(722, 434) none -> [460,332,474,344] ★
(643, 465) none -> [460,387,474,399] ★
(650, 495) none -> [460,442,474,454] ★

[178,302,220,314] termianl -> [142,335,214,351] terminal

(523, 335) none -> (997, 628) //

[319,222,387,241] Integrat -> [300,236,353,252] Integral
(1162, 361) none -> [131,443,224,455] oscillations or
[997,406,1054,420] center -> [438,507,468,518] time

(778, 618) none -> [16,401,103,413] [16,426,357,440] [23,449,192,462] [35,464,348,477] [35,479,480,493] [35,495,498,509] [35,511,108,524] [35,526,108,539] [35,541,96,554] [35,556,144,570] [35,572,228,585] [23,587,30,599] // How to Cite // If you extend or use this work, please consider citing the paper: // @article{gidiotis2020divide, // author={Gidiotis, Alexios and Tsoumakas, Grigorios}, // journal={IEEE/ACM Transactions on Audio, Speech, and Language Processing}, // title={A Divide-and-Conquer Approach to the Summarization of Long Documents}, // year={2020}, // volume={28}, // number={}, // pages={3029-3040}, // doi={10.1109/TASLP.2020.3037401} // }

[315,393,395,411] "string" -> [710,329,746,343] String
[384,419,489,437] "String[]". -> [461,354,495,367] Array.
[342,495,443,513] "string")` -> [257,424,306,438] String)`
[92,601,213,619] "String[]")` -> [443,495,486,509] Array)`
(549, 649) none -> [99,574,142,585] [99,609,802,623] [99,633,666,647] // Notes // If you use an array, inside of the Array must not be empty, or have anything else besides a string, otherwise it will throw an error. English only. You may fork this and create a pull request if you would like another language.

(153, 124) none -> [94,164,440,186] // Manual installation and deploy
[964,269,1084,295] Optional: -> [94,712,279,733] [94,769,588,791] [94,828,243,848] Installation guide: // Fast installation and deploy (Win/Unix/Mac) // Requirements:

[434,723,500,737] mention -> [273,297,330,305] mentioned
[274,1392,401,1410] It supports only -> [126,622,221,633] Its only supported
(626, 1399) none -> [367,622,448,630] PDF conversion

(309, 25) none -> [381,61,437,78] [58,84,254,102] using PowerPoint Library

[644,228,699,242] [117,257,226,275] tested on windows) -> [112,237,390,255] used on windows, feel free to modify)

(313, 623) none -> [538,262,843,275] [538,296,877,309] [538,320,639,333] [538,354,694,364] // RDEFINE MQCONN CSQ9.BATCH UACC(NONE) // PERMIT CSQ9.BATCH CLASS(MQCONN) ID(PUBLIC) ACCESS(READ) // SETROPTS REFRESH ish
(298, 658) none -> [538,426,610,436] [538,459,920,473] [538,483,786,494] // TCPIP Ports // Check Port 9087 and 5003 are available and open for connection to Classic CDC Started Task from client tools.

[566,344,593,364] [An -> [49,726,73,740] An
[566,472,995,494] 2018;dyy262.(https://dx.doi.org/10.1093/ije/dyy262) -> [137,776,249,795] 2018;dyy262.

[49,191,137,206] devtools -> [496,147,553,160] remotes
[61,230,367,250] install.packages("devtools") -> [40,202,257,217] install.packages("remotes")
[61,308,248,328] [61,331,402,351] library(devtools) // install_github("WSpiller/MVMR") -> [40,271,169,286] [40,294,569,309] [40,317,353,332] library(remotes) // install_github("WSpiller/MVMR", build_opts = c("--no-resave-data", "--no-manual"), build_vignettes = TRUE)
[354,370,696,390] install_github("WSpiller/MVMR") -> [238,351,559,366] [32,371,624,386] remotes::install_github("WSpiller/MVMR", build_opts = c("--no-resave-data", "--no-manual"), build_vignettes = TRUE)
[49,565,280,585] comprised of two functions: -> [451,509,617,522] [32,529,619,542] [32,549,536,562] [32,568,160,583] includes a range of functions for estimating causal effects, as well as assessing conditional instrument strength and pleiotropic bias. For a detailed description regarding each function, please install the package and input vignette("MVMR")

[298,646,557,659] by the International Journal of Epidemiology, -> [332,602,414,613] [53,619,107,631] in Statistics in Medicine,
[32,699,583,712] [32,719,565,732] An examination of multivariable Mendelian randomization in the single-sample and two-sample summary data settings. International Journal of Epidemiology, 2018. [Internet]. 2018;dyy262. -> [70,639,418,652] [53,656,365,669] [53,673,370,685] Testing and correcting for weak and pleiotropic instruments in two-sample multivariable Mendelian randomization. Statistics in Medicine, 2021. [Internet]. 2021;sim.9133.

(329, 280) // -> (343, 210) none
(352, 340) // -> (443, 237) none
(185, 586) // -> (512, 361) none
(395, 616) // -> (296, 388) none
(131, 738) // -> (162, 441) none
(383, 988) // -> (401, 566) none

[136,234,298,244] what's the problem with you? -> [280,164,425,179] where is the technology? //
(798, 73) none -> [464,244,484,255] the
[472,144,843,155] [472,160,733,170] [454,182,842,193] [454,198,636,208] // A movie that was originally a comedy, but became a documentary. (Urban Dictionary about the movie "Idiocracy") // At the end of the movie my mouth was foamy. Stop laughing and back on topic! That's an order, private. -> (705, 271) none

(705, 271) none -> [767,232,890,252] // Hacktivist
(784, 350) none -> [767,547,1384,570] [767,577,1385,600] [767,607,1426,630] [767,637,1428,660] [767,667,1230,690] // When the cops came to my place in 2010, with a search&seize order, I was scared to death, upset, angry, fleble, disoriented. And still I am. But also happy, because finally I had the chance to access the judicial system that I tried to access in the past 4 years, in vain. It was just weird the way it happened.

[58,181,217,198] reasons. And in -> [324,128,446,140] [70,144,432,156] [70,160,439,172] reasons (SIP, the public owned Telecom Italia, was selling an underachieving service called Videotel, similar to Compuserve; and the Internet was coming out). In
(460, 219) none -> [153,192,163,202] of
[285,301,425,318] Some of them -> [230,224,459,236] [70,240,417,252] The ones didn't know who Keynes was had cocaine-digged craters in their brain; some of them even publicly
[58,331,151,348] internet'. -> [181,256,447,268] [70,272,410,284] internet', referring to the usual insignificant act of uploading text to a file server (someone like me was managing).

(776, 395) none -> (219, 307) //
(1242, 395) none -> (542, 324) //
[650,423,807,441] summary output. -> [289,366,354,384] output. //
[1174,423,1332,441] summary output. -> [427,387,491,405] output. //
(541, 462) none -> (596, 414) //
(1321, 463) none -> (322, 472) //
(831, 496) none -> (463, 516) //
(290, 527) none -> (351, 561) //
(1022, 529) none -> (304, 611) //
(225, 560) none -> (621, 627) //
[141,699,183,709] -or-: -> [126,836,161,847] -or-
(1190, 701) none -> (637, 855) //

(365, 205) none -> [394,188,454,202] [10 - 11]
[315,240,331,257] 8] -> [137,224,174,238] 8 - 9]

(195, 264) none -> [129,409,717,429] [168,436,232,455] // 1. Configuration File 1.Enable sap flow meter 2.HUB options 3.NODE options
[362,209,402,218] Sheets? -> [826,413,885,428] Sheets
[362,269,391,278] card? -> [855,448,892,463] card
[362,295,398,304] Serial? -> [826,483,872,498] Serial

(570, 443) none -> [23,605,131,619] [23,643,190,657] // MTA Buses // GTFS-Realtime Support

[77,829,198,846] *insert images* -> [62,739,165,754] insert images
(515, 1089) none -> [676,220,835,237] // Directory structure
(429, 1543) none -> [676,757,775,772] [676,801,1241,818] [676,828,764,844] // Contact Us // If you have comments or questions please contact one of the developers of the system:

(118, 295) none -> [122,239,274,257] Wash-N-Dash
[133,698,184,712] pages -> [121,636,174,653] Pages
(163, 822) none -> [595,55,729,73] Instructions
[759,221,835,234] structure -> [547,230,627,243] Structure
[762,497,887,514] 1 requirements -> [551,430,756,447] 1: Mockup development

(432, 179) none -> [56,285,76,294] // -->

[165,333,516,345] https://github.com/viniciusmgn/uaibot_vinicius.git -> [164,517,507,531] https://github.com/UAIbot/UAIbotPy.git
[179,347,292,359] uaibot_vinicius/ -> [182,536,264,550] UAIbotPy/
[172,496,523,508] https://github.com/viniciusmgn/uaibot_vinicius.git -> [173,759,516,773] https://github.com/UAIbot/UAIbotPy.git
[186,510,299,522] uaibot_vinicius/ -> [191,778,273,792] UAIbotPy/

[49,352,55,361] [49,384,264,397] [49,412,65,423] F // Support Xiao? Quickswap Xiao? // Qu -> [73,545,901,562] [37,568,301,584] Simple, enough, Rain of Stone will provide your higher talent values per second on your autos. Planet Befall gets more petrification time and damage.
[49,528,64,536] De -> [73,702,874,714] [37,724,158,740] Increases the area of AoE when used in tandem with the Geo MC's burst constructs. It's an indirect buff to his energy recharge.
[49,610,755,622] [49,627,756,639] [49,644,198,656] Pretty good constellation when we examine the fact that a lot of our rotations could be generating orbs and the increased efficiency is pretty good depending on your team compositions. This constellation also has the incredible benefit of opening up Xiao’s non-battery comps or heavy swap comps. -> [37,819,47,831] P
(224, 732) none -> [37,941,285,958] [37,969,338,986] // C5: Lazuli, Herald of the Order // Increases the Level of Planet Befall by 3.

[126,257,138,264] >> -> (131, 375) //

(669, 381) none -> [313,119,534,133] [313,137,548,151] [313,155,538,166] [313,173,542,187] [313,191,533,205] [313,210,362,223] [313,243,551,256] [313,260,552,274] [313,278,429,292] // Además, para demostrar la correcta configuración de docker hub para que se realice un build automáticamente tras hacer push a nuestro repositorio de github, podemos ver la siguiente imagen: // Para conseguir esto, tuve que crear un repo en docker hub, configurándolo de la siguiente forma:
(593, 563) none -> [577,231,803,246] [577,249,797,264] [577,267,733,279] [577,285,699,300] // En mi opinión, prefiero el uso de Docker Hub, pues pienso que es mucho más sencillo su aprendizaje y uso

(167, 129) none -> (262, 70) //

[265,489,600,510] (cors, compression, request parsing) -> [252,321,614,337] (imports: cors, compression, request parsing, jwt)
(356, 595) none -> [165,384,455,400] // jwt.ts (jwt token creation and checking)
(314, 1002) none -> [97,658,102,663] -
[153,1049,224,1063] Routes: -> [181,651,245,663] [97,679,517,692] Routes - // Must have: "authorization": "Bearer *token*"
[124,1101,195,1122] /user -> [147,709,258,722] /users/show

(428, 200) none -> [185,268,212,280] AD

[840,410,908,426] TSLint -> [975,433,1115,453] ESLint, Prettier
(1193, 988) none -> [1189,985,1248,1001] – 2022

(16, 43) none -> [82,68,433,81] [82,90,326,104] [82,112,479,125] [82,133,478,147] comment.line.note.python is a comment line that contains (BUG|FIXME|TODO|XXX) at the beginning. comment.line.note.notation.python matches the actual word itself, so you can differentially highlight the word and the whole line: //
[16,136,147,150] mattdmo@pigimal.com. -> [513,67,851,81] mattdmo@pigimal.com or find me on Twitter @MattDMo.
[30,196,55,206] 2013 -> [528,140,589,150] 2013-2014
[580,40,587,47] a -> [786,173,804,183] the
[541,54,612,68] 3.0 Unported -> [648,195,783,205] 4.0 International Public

> [Requirement]: In the listing above, find the line with "(705, 271) none ->" and the line with "[362,295,398,304] Serial? ->", then print exactly those lines and every line between them.

> [Response to this exercise]:
(705, 271) none -> [767,232,890,252] // Hacktivist
(784, 350) none -> [767,547,1384,570] [767,577,1385,600] [767,607,1426,630] [767,637,1428,660] [767,667,1230,690] // When the cops came to my place in 2010, with a search&seize order, I was scared to death, upset, angry, fleble, disoriented. And still I am. But also happy, because finally I had the chance to access the judicial system that I tried to access in the past 4 years, in vain. It was just weird the way it happened.

[58,181,217,198] reasons. And in -> [324,128,446,140] [70,144,432,156] [70,160,439,172] reasons (SIP, the public owned Telecom Italia, was selling an underachieving service called Videotel, similar to Compuserve; and the Internet was coming out). In
(460, 219) none -> [153,192,163,202] of
[285,301,425,318] Some of them -> [230,224,459,236] [70,240,417,252] The ones didn't know who Keynes was had cocaine-digged craters in their brain; some of them even publicly
[58,331,151,348] internet'. -> [181,256,447,268] [70,272,410,284] internet', referring to the usual insignificant act of uploading text to a file server (someone like me was managing).

(776, 395) none -> (219, 307) //
(1242, 395) none -> (542, 324) //
[650,423,807,441] summary output. -> [289,366,354,384] output. //
[1174,423,1332,441] summary output. -> [427,387,491,405] output. //
(541, 462) none -> (596, 414) //
(1321, 463) none -> (322, 472) //
(831, 496) none -> (463, 516) //
(290, 527) none -> (351, 561) //
(1022, 529) none -> (304, 611) //
(225, 560) none -> (621, 627) //
[141,699,183,709] -or-: -> [126,836,161,847] -or-
(1190, 701) none -> (637, 855) //

(365, 205) none -> [394,188,454,202] [10 - 11]
[315,240,331,257] 8] -> [137,224,174,238] 8 - 9]

(195, 264) none -> [129,409,717,429] [168,436,232,455] // 1. Configuration File 1.Enable sap flow meter 2.HUB options 3.NODE options
[362,209,402,218] Sheets? -> [826,413,885,428] Sheets
[362,269,391,278] card? -> [855,448,892,463] card
[362,295,398,304] Serial? -> [826,483,872,498] Serial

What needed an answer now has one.